One might ask what did it take to be a Turkmen. It took the enculturation of millennia of experiments into those few truly necessary skills required to reign supreme across the abysmal depths of Asia. These included the ‘Zen’ required to fire an arrow from a bow held by a man in complete harmony with his mount and its motions. He must subconsciously subdue all the chaos that is created by riding a horse to concentrate only on bringing the bow, with its ready arrow, into resonance with the target. This is in fact exactly what is required to shoot a wild hare with a bow and arrow from horseback! These skills were tested once ever year or two in great hunts were all the tribes would congregate and set out with nets to corral the game and give both young and old horsemen a chance to show their skills and compare them one to another.

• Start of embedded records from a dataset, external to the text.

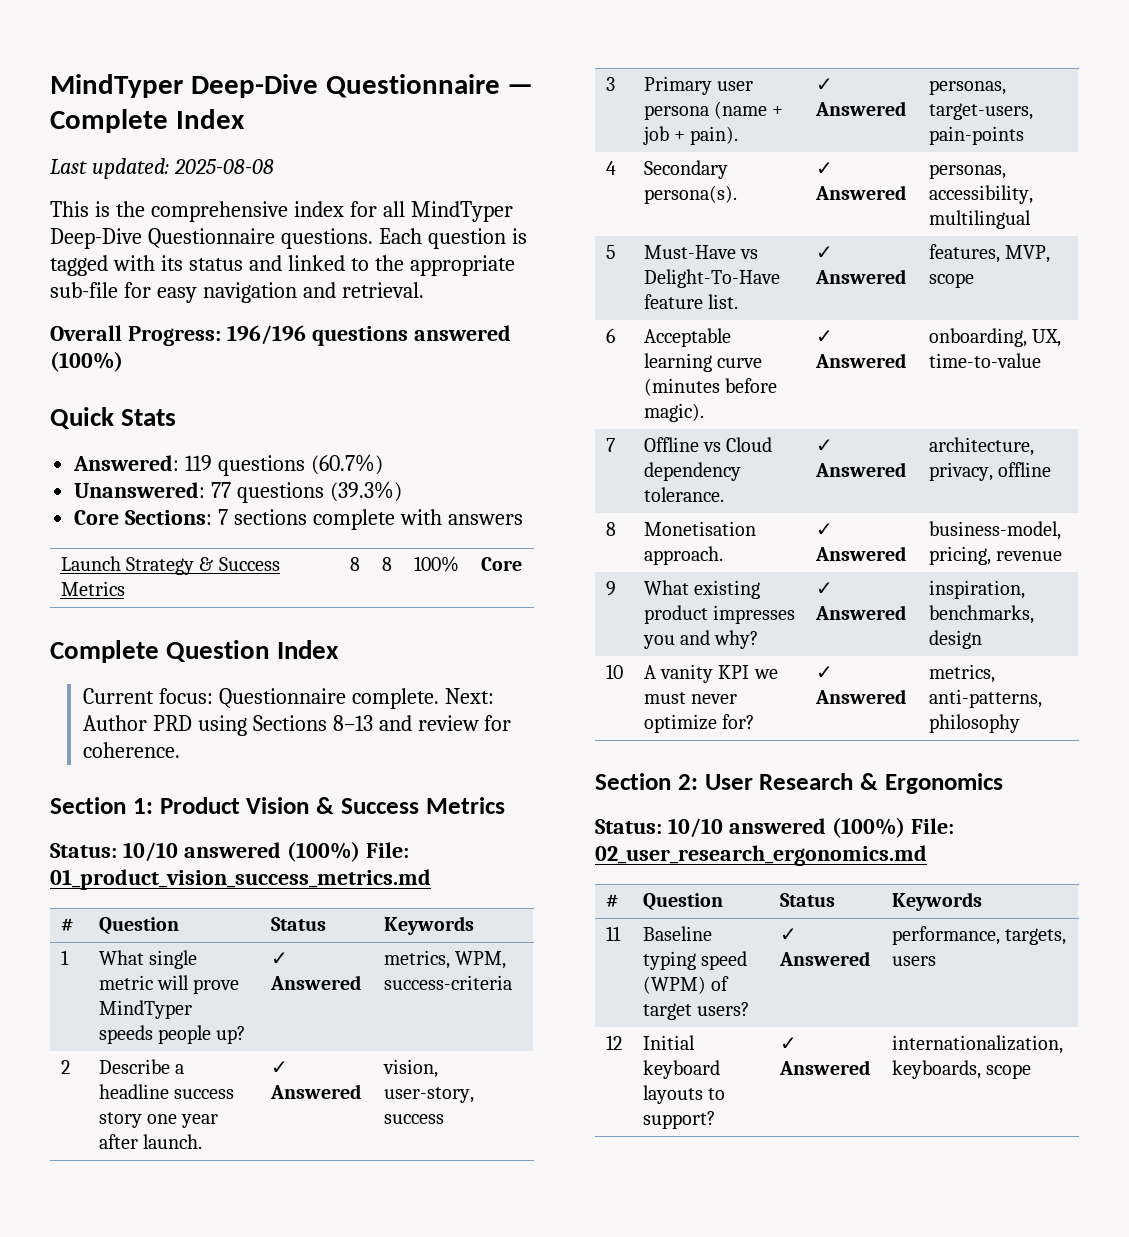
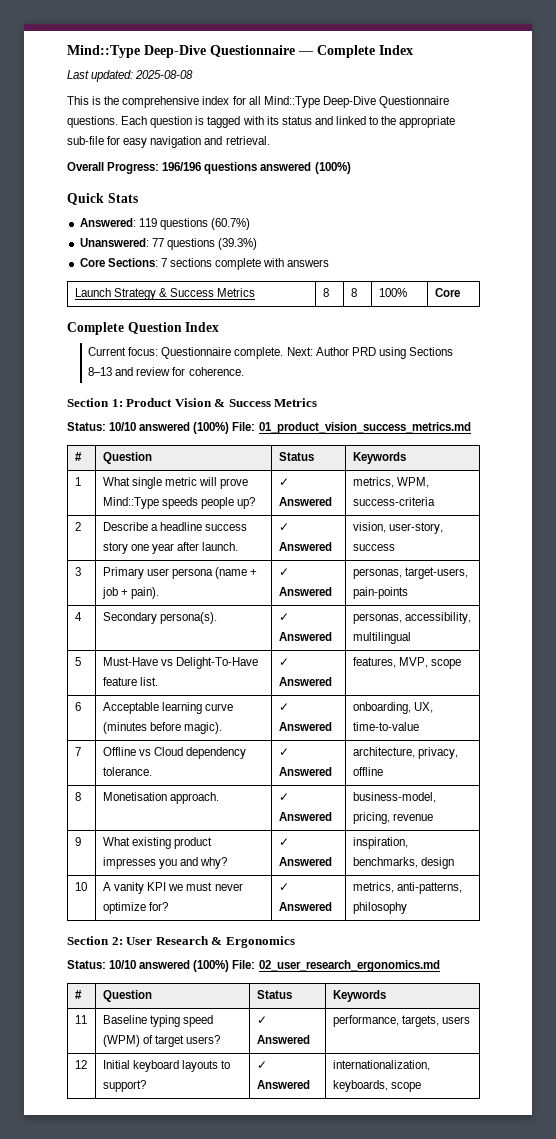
- MindTyper Deep-Dive Questionnaire — Complete Index
+ Mind::Type Deep-Dive Questionnaire — Complete Index
- This is the comprehensive index for all MindTyper Deep-Dive Questionnaire questions.
+ This is the comprehensive index for all Mind::Type Deep-Dive Questionnaire questions.
- 1 | What single metric will prove MindTyper speeds people up? | ✓ Answered | metrics, WPM, success-criteria
+ 1 | What single metric will prove Mind::Type speeds people up? | ✓ Answered | metrics, WPM, success-criteria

It has been theorized that it was under just such circumstances that Genghis Khan fell from his horse possibly splitting his liver. Through this evaluation and comparison process a mobile force was established that could shoot with deadly accuracy from any number of difficult positions and who, with long curved knives, could easily kill anybody they might touch. These men rode rough shod over the best Europe could muster until a Jesuit priest acquired the secret of gunpowder from those horse mounted nomads who had stolen the secret from the Chinese. Sir Francis Bacon was supplied with the formula for gun power in code from another Jesuit priest, John De Carpini, who had travelled to the Great Khans Court.
Ironic isn’t it that the nomads would give up the secret recipe for a powerful explosive chemical reaction whose energy could be controlled to hurl a small lead ball at fantastic velocities sufficient to kill them all.
In conclusion the horse mounted Turkmen nomad wasn’t significantly different from many of our own Native American Societies, especially those horse mounted ones in our western regions. Native warfare in some cases had evolved into bouts between rival chiefs with ‘coup’ being far more important than the actual killing of ones opponent. These early yet advanced societies tended to be simple bi-pedal ones and not as mobile as later Plains Indians who’d acquired wild horses, let loose from Spanish missions from the 15th to the late 18th centuries. The Plains Indians also acquired sheep from those Spanish Missions and almost overnight began weaving their gathered wool into fine garments of great cultural and utilitarian significance. After the introduction of Anatolian kilims and a few Turkmen weavings to these same Indians in the 1880’s, their repertoire of designs blossomed overnight. It is my firm belief that the incorporation of mythic designs into the durable media of woven and piled weavings resulted in the stable transmission of the most poignant and necessary information for each and every nomadic society. What we so blithely relegate to the category of ‘floor covering’ is in reality the sacred documents of a previous and flourishing alien way of life.